_Work request_
Your answer should be the lines below from the one holding "[100,276,158,291] morning ->" through the one holding "(442, 327) none", copied exactly and with nothing else.

_Provided records_
═══

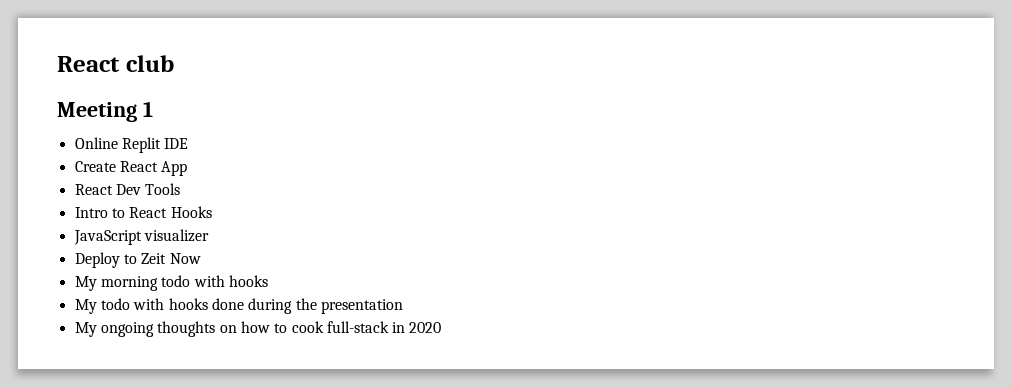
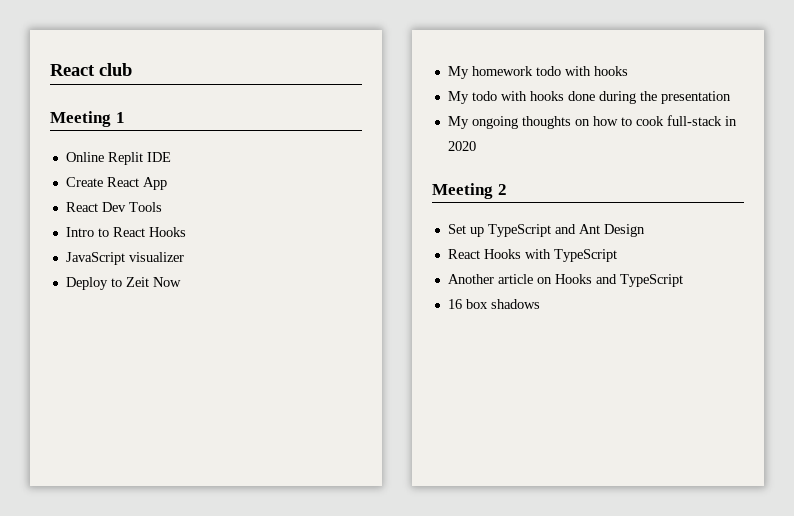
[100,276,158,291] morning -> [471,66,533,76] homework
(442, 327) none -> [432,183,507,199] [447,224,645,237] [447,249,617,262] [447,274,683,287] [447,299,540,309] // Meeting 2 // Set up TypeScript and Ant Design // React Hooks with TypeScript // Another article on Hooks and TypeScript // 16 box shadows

═══

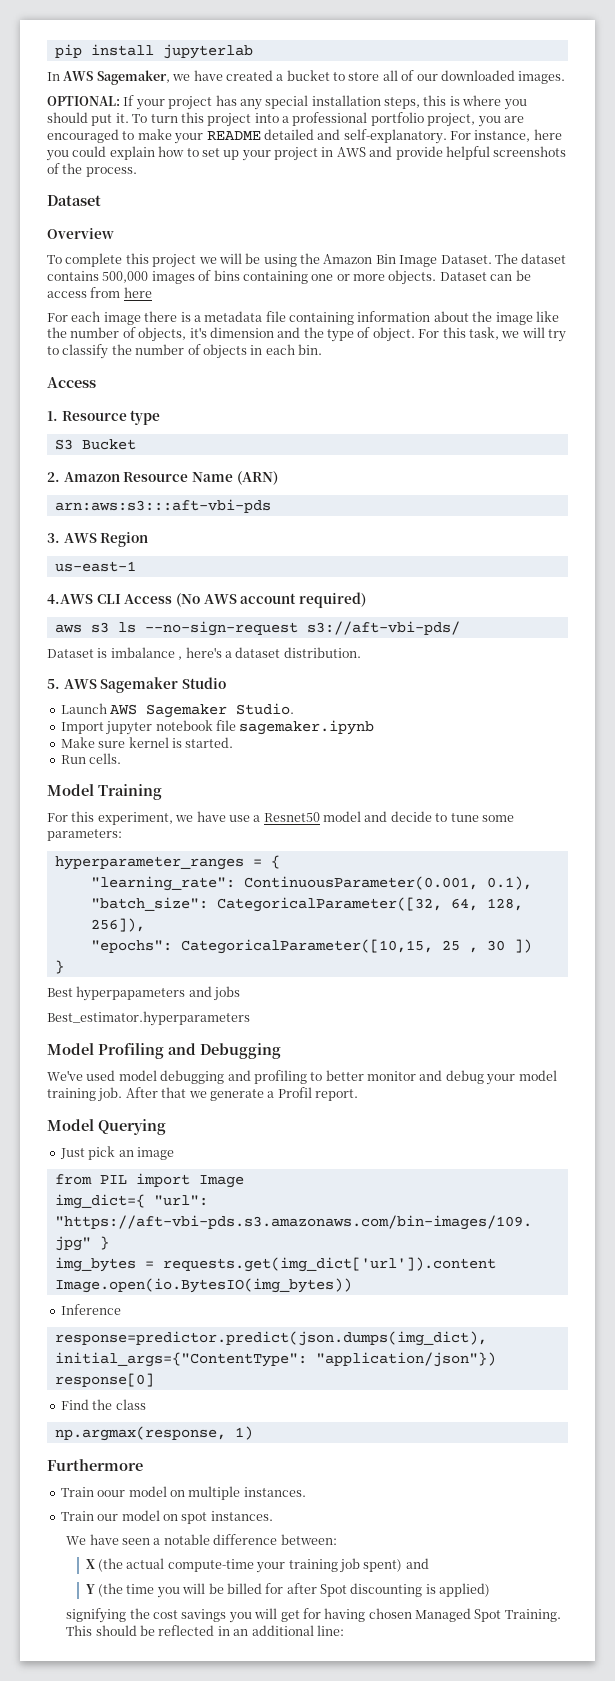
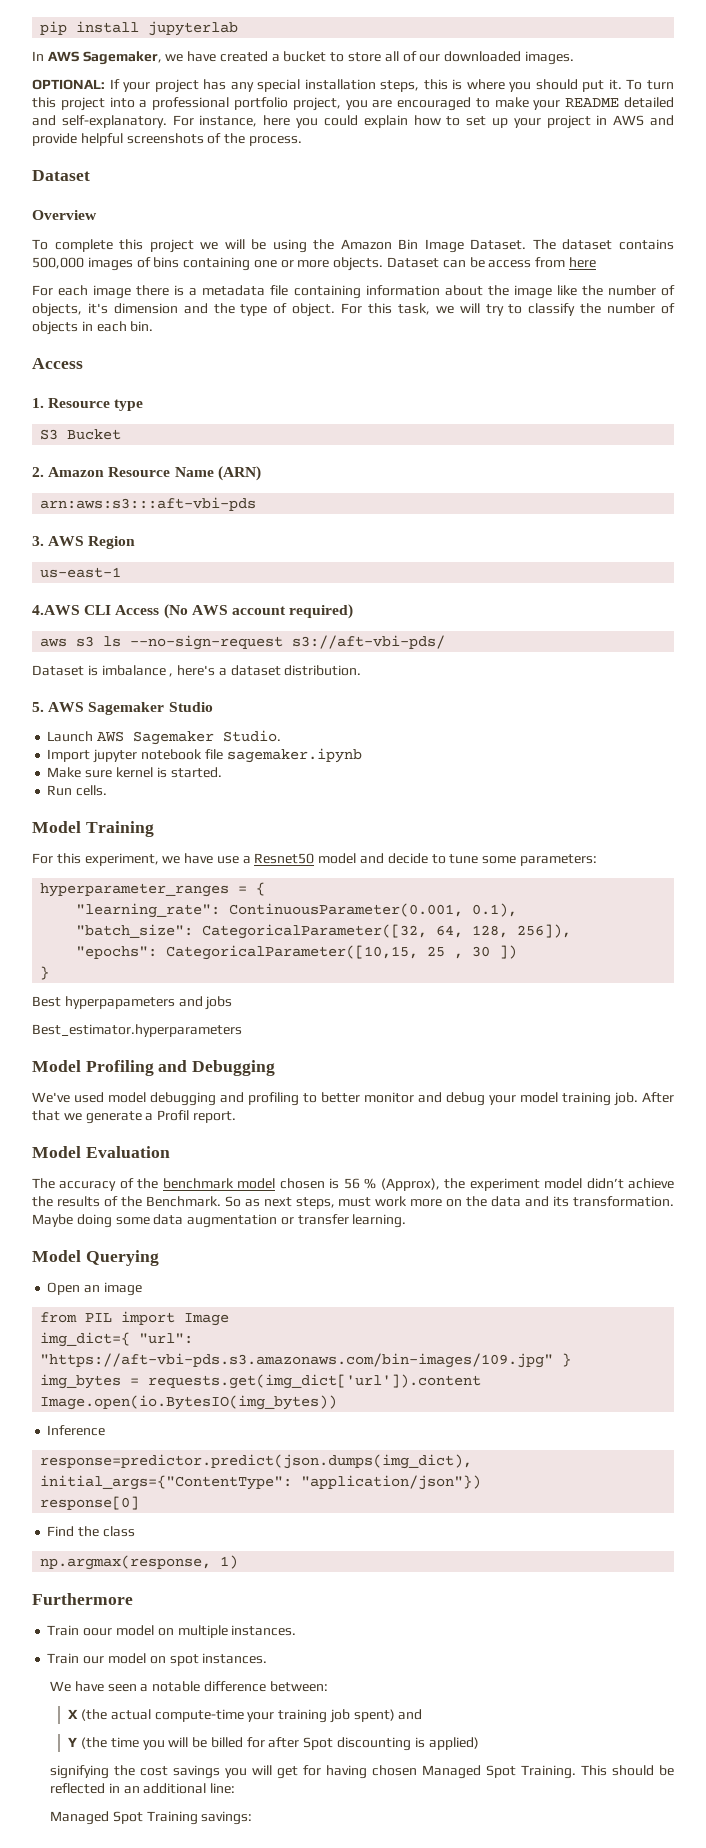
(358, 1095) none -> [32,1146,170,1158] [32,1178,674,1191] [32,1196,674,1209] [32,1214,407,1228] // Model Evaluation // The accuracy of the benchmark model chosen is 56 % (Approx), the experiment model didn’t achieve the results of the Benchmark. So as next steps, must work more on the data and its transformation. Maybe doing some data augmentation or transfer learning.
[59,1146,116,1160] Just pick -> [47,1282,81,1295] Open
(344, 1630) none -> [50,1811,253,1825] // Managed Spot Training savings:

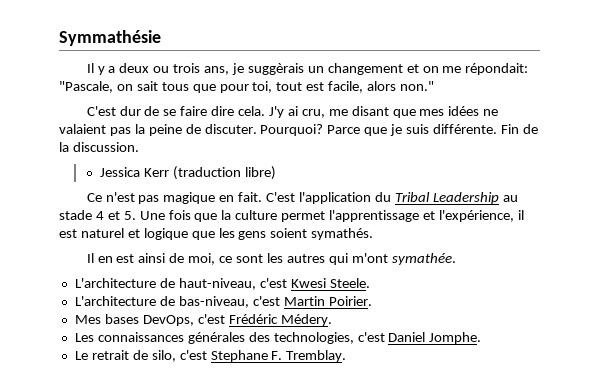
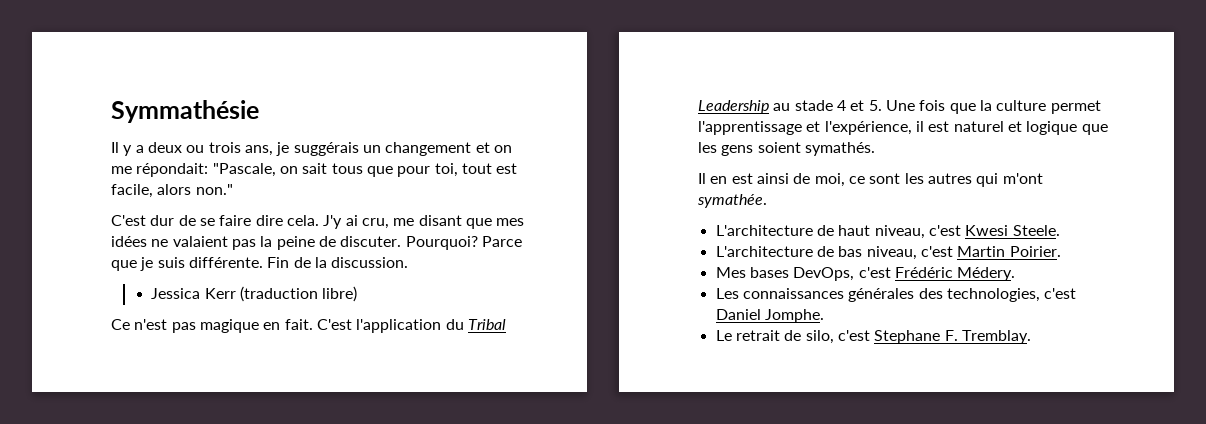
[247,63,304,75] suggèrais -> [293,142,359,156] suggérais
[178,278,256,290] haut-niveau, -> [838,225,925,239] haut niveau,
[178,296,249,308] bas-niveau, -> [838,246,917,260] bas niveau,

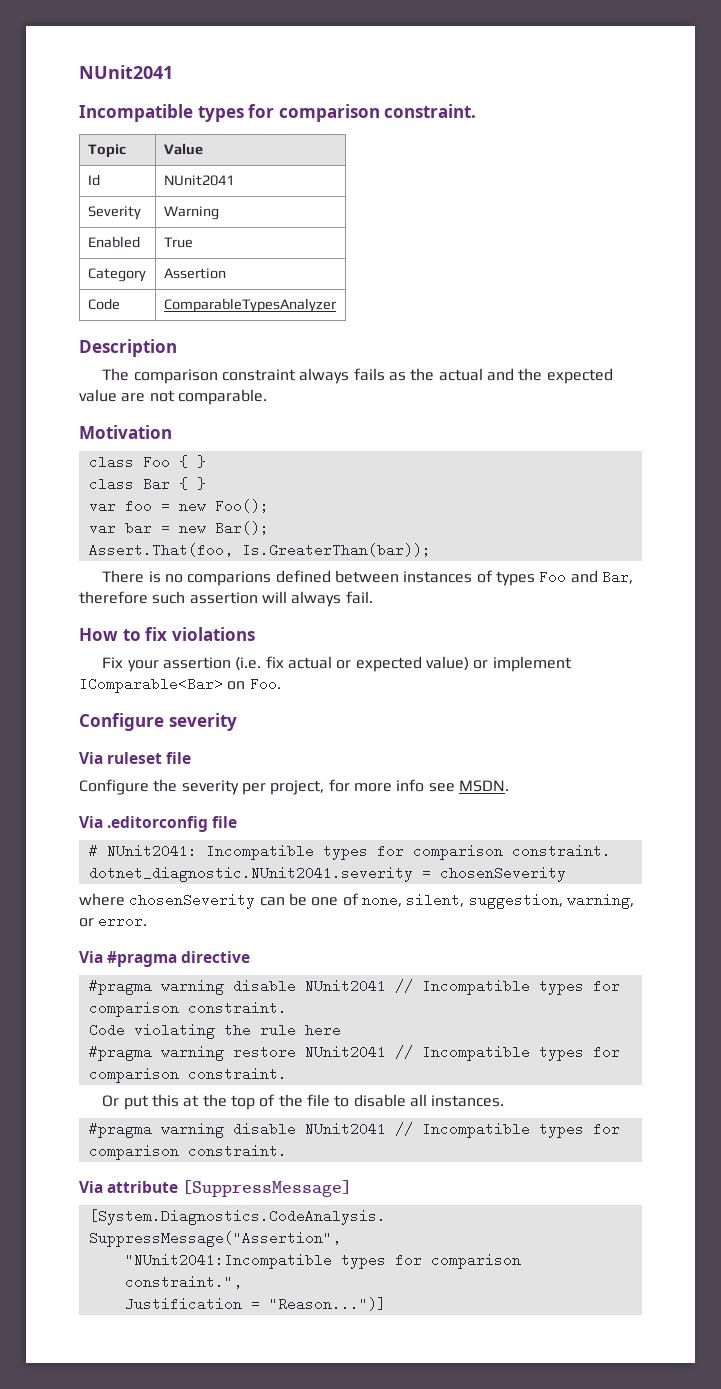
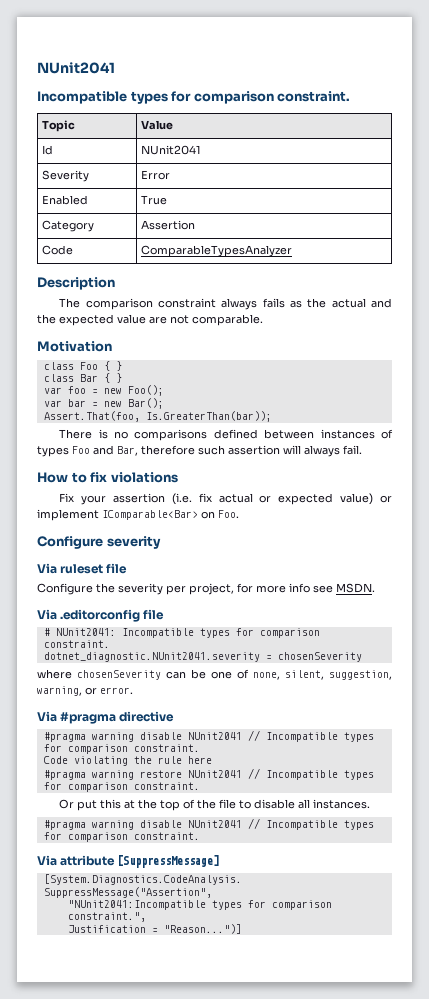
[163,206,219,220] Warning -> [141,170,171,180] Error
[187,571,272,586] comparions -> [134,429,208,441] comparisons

═══

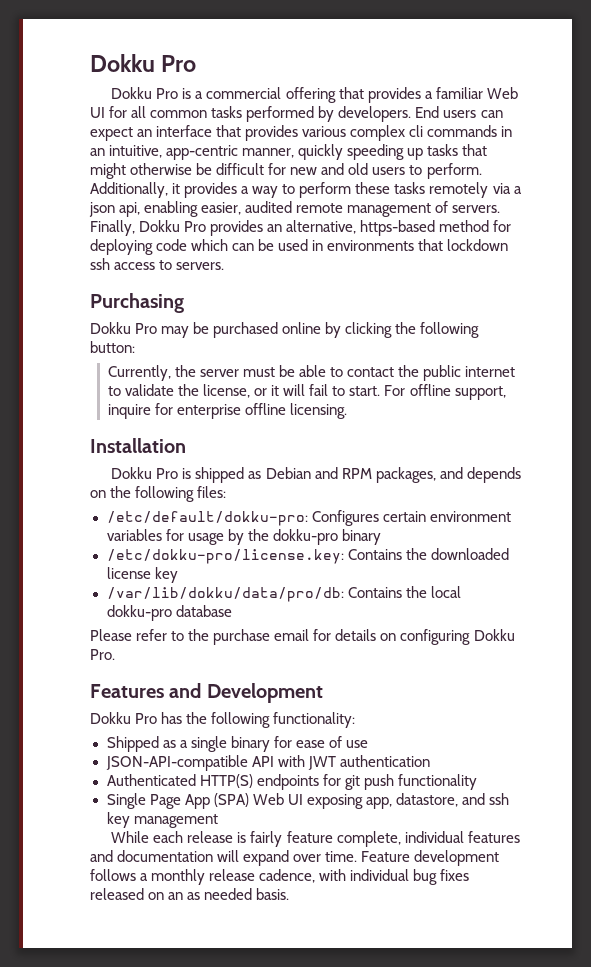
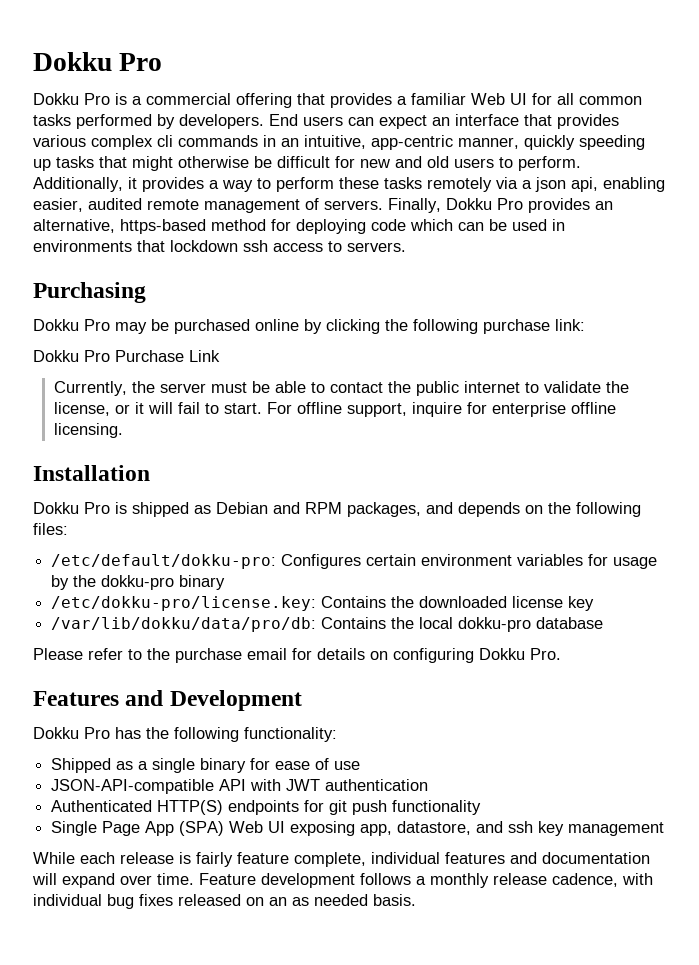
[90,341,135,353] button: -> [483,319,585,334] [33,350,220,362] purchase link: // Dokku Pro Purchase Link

═══

_Answer_
[100,276,158,291] morning -> [471,66,533,76] homework
(442, 327) none -> [432,183,507,199] [447,224,645,237] [447,249,617,262] [447,274,683,287] [447,299,540,309] // Meeting 2 // Set up TypeScript and Ant Design // React Hooks with TypeScript // Another article on Hooks and TypeScript // 16 box shadows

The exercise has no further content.